Sunday, October 18, 2015

Irma Vep at AFA

She was the Catwoman of 1915 Paris. She was the leader of Le Vampires, which had nothing to do with the undead. Instead, they were a band of Parisian Apaches, who were completely unrelated to Native Americans. Credited with single-handedly launching thrillers as a cinematic genre, Louis Feuillade’s character and Musidora, the actress who played her, remain icons a century later. It takes guts to do her jumpsuit, but some have tried. The original Gaumont serial and subsequent films it inspired will screen as part of a mini tribute to Irma Vep and Musidora this week at Anthology Film Archives.

In contrast to the silent film programmed, series curator Michelle Handelman’s own short film Irma Vep, the Last Breath feels very installational. Starring transgender performance artist Zackary Drucker, Handelman literally puts Vep on the couch for a session of psychoanalysis that really holds a mirror up to the audience and our fascination with Vep’s fetish trappings. It should find an appreciative avant-garde audience when it screens this Thursday (10/22) at AFA—and you know who you are.

Not just anyone can slip into the catsuit and become Irma Vep, but Hong Kong action superstar Maggie Cheung is an icon in her own right. Casting her takes liberties with the character’s nationality, but it still makes sense.
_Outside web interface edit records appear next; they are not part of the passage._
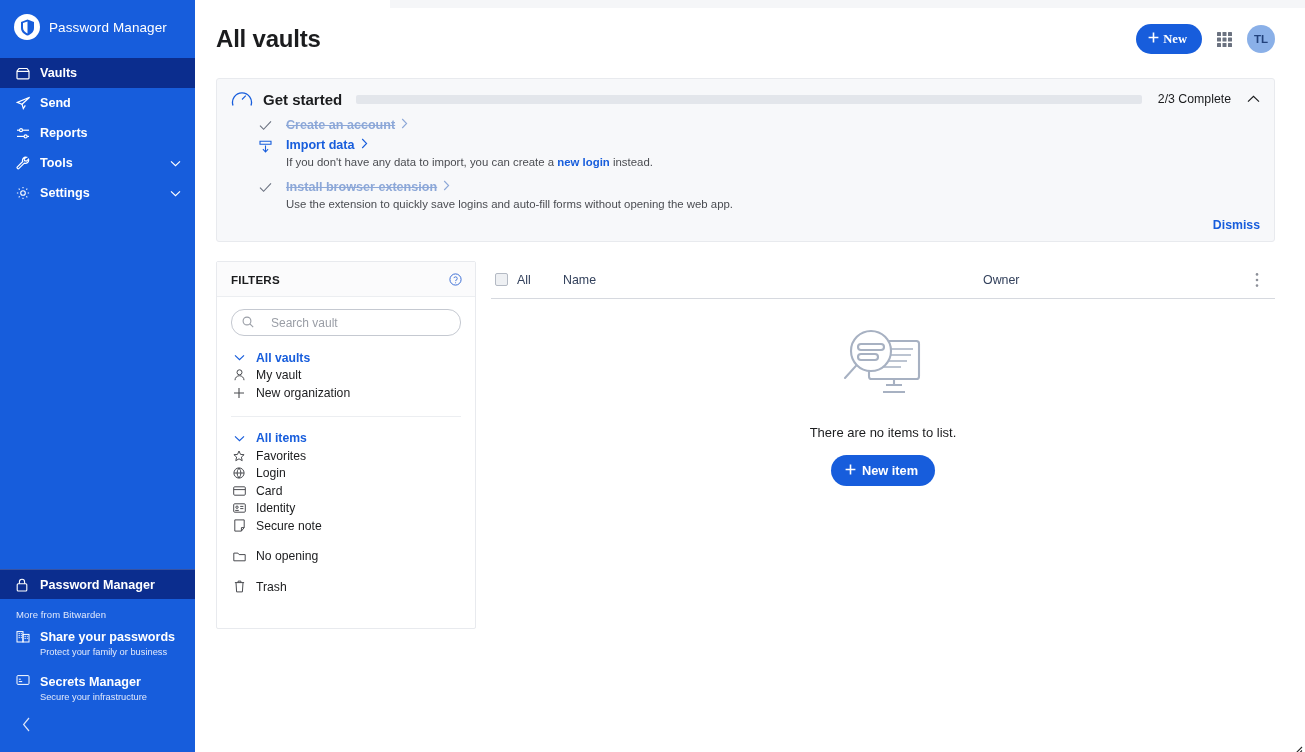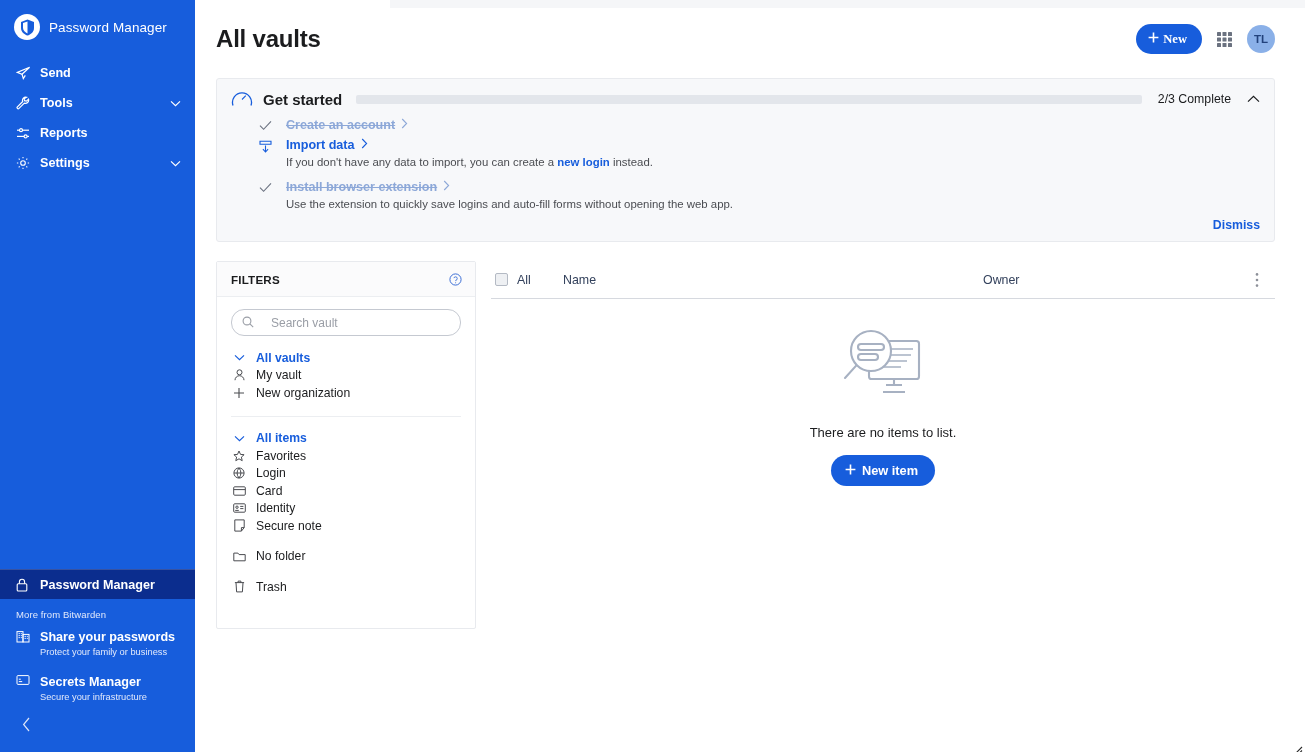--- a/index.html
+++ b/index.html
@@ -254,6 +254,15 @@
     </div>
 
     <nav class="nav">
+      <div class="nav-item active">
+        <span class="ni-icon">
+          <svg width="14" height="13" viewBox="0 0 14 13" fill="none" stroke="#fff" stroke-width="1.2">
+            <path d="M1 4.2 L3 1.5 H11 L13 4.2 V11 A0.8 0.8 0 0 1 12.2 11.8 H1.8 A0.8 0.8 0 0 1 1 11 Z"></path>
+            <path d="M1 4.4 H13"></path>
+          </svg>
+        </span>
+        <span class="ni-label">Vaults</span>
+      </div>
 
       <div class="nav-item">
         <span class="ni-icon">

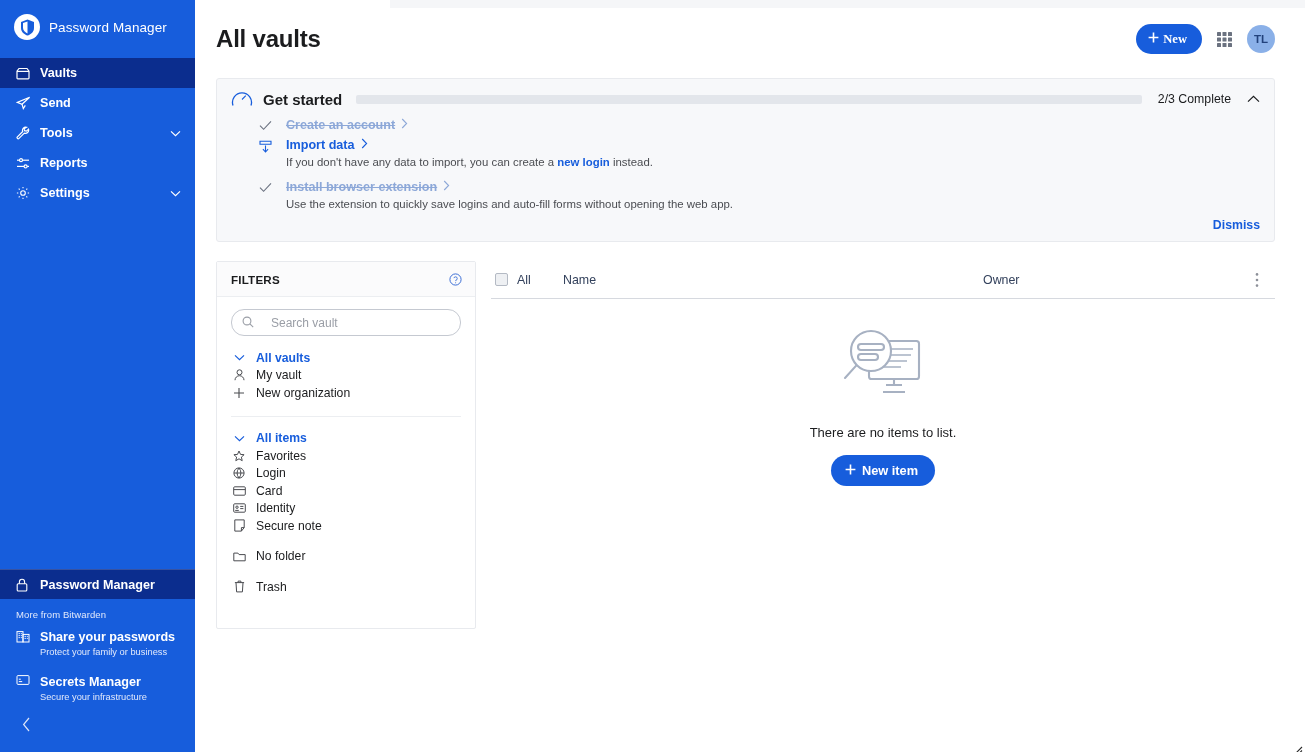--- a/index.html
+++ b/index.html
@@ -276,20 +276,6 @@
 
       <div class="nav-item">
         <span class="ni-icon">
-          <svg width="15" height="14" viewBox="0 0 15 14" fill="none" stroke="#fff" stroke-width="1.2">
-            <path d="M10.6 1.3 a3.2 3.2 0 0 0-3.9 4.2 L1.4 10.8 a1.1 1.1 0 0 0 1.6 1.6 l5.3-5.3 a3.2 3.2 0 0 0 4.2-3.9 l-2 2 -1.9-0.5 -0.5-1.9 Z"></path>
-          </svg>
-        </span>
-        <span class="ni-label">Tools</span>
-        <span class="ni-chev">
-          <svg width="11" height="7" viewBox="0 0 11 7" fill="none" stroke="#fff" stroke-width="1.2">
-              <path d="M1 1.4 L5.5 5.6 L10 1.4"></path>
-            </svg>
-        </span>
-      </div>
-
-      <div class="nav-item">
-        <span class="ni-icon">
           <svg width="15" height="13" viewBox="0 0 15 13" fill="none" stroke="#fff" stroke-width="1.2">
             <path d="M1 3.2 H13"></path>
               <path d="M1 9.4 H13"></path>
@@ -298,6 +284,20 @@
           </svg>
         </span>
         <span class="ni-label">Reports</span>
+      </div>
+
+      <div class="nav-item">
+        <span class="ni-icon">
+          <svg width="15" height="14" viewBox="0 0 15 14" fill="none" stroke="#fff" stroke-width="1.2">
+            <path d="M10.6 1.3 a3.2 3.2 0 0 0-3.9 4.2 L1.4 10.8 a1.1 1.1 0 0 0 1.6 1.6 l5.3-5.3 a3.2 3.2 0 0 0 4.2-3.9 l-2 2 -1.9-0.5 -0.5-1.9 Z"></path>
+          </svg>
+        </span>
+        <span class="ni-label">Tools</span>
+        <span class="ni-chev">
+          <svg width="11" height="7" viewBox="0 0 11 7" fill="none" stroke="#fff" stroke-width="1.2">
+              <path d="M1 1.4 L5.5 5.6 L10 1.4"></path>
+            </svg>
+        </span>
       </div>
 
       <div class="nav-item">

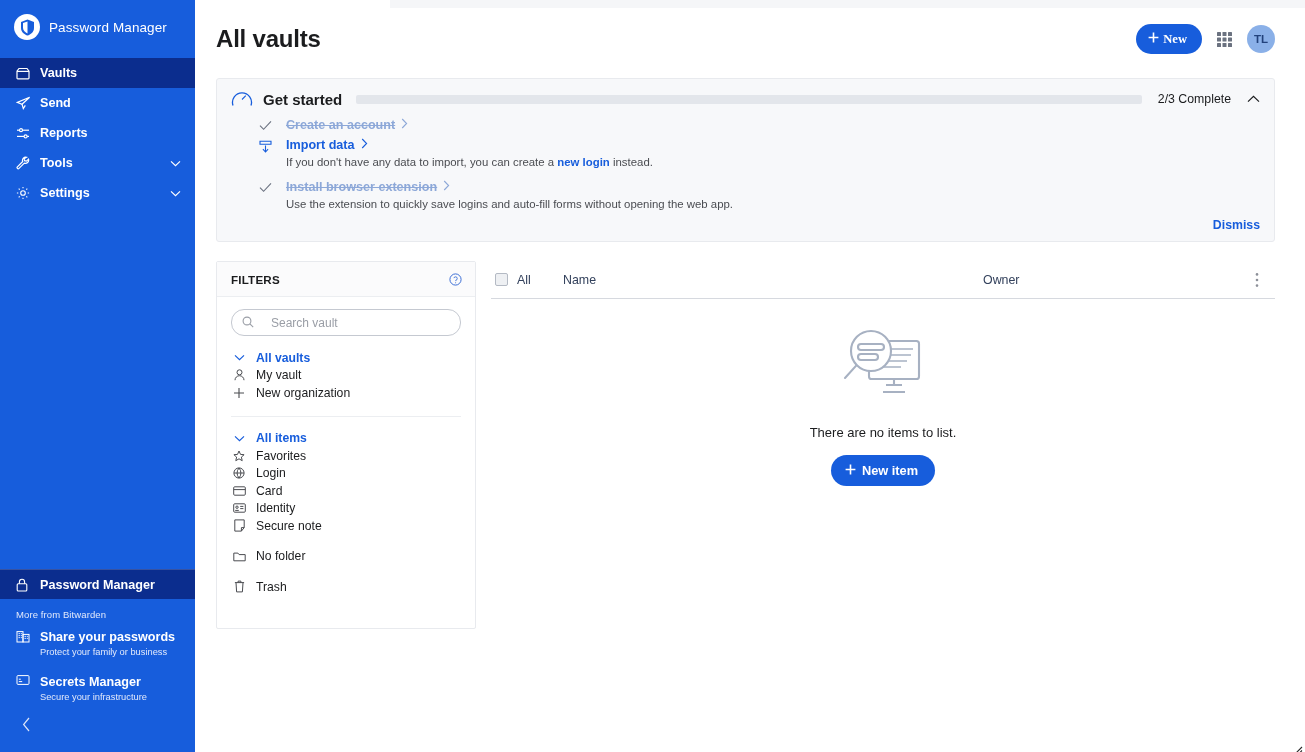--- a/index.html
+++ b/index.html
@@ -605,7 +605,7 @@
                       <path d="M0.8 2.1 H4.9 L6.1 3.6 H12.2 V9.8 H0.8 Z"></path>
                     </svg>
                 </span>
-                <span class="f-label">No folder</span>
+                <span class="f-label">No opening</span>
               </div>
             </div>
At least, that is what the past-his-prime auteur of Olivier Assayas’s late 1990s meta-riff thinks and it still makes perfect sense today. Fortunately Assayas was able to get Maggie Cheung to play Maggie Cheung playing Irma Vep in the 1997 Irma Vep (trailer here), which also streams on Fandor.

Thanks to cats like Tarantino, the West has just started embracing the films of John Woo and Johnnie To. Cheung is suddenly getting offers from around the world, including Rene Vidal’s ill-conceived comeback project, a remake of Les Vampires. Since Cheung speaks English, but not French, communication with be difficult. The under-funded production is in such a constant state of bedlam, Cheung has largely been palmed off on Zoe, the stressed out lesbian wardrobe specialist. One look at Cheung in costume and she falls for her hard. It is hard to blame her. In fact, Cheung herself seems to be falling under the influence of her character, or at least she gets a little methody slinking about the corridors and fire escapes of her hotel.

In addition to Les Vampires, Irma Vep openly engages in dialogue with Truffaut’s Day for Night, with Cheung serving as an analogue for Jacqueline Bisset, while also slyly commenting on her own action image of the era. Most fittingly, Jean-Pierre Léaud provides an apostolic link between the films. While he is unexpectedly restrained as the arrogant but anti-social Vidal, this still might be the funniest performance of his storied career.

However, Maggie Cheung is the uncontested star of the film, truly making the legendary role and outfit her own. Even in a secondary language, her presence shines through. She is smart and forceful, but also somewhat shy and hesitant, as one would expect from a famous stranger in a strange hipster land.

Cheung and Assayas would marry in 1998, divorce in 2001, and make the film Clean in 2004, so Irma Vep would clearly be the start of a significant relationship. It is also a heck of a star turn for Cheung. Along with Stanley Kwan’s Center Stage, it helped position Cheung as a serious screen thesp, beyond a mere action star. Although its grungy edges are a bit distracting at times, there is a freshness and vitality to it that still stands up. Recommended for fans of films about films, Irma Vep screens this Friday (10/23) as part of the Vep-Musidora retrospective at Anthology Film Archives.